:: HOW TO COMPLETE THIS TASK ::
For each line of the listing that holds "center", show the full line.

:: DATA TO PROCESS ::
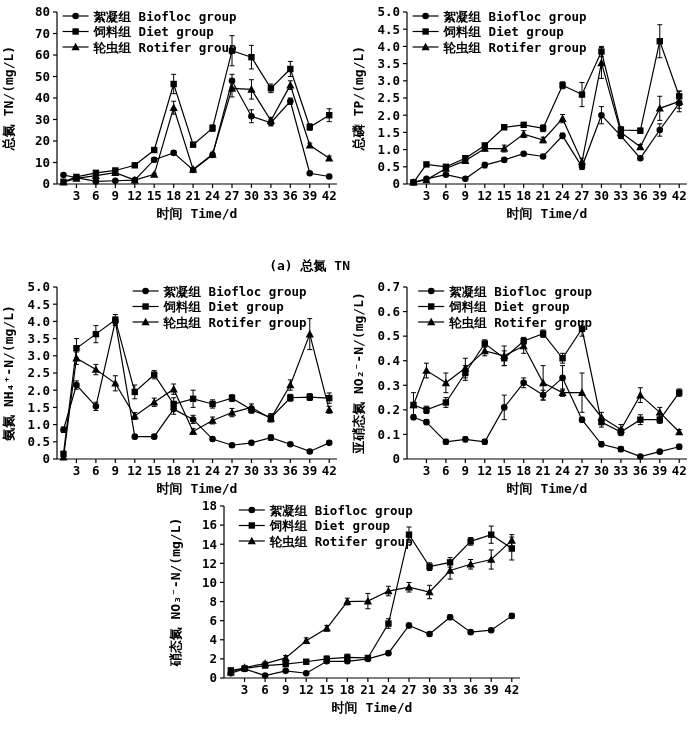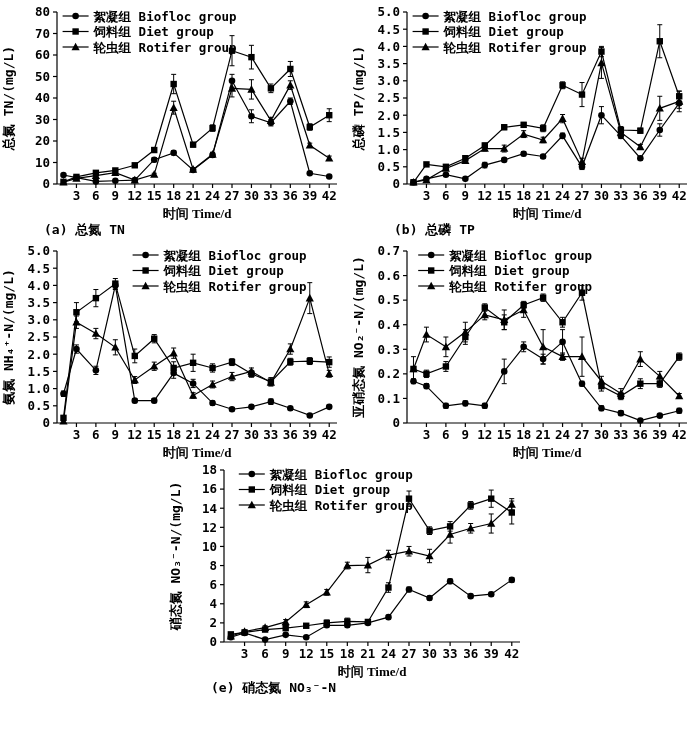--- a/index.html
+++ b/index.html
@@ -4,22 +4,22 @@
 <style>
   html,body{margin:0;padding:0;background:#ffffff;}
   body{width:700px;font-family:"DejaVu Sans Mono","DejaVu Sans",monospace;color:#000;}
   .figure{width:700px;padding-top:2px;}
   .frow{display:flex;width:700px;}
   .frow.center{justify-content:center;}
   .chart{position:relative;}
   .chart.small{width:350px;}
   .chart.wide{width:366px;}
   svg{display:block;}
-  .xlabel{font-size:13px;font-weight:bold;text-align:center;padding-left:44px;line-height:15px;font-family:Liberation Serif, serif;}
-  .caption{font-size:13px;font-weight:bold;text-align:left;padding-left:44px;line-height:17px;padding-bottom:3px;}
+  .xlabel{font-size:13px;font-weight:bold;text-align:center;padding-left:44px;line-height:15px;}
+  .caption{font-size:13px;font-weight:bold;text-align:right;padding-left:44px;line-height:17px;padding-bottom:3px;margin-top:36px;}
 </style>
 </head>
 <body>
 
 <div class="figure">
   <div class="frow">
     <div class="chart small">
       <svg id="svg-a" width="350" height="204">
           <g stroke="#000000" stroke-width="1.2">
             <line x1="57" y1="182" x2="57" y2="10"></line>
@@ -532,21 +532,20 @@
             <text x="93.6" y="18.5" font-size="12.5" font-weight="bold" fill="#000000">絮凝组 Biofloc group</text>
             <line x1="62.6" y1="29.5" x2="88.6" y2="29.5" stroke="#000000" stroke-width="1.2"></line>
             <rect x="72.39999999999999" y="26.3" width="6.4" height="6.4" fill="#000000"></rect>
             <text x="93.6" y="34" font-size="12.5" font-weight="bold" fill="#000000">饲料组 Diet group</text>
             <line x1="62.6" y1="45" x2="88.6" y2="45" stroke="#000000" stroke-width="1.2"></line>
             <polygon points="75.6,40.7 71.5,48.3 79.69999999999999,48.3" fill="#000000"></polygon>
             <text x="93.6" y="49.5" font-size="12.5" font-weight="bold" fill="#000000">轮虫组 Rotifer group</text>
           </g>
         </svg>
       <div class="xlabel">时间 Time/d</div>
-      <div class="caption">(b) 总磷 TP</div>
     </div>
   </div>
   <div class="frow">
     <div class="chart small">
       <svg id="svg-c" width="350" height="204">
           <g stroke="#000000" stroke-width="1.2">
             <line x1="57" y1="182" x2="57" y2="10"></line>
             <line x1="57" y1="182" x2="337" y2="182"></line>
             <line x1="53" y1="182" x2="57" y2="182"></line>
             <line x1="53" y1="164.8" x2="57" y2="164.8"></line>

:: TASK ANSWER ::
   .frow.center{justify-content:center;}
-  .xlabel{font-size:13px;font-weight:bold;text-align:center;padding-left:44px;line-height:15px;font-family:Liberation Serif, serif;}
+  .xlabel{font-size:13px;font-weight:bold;text-align:center;padding-left:44px;line-height:15px;}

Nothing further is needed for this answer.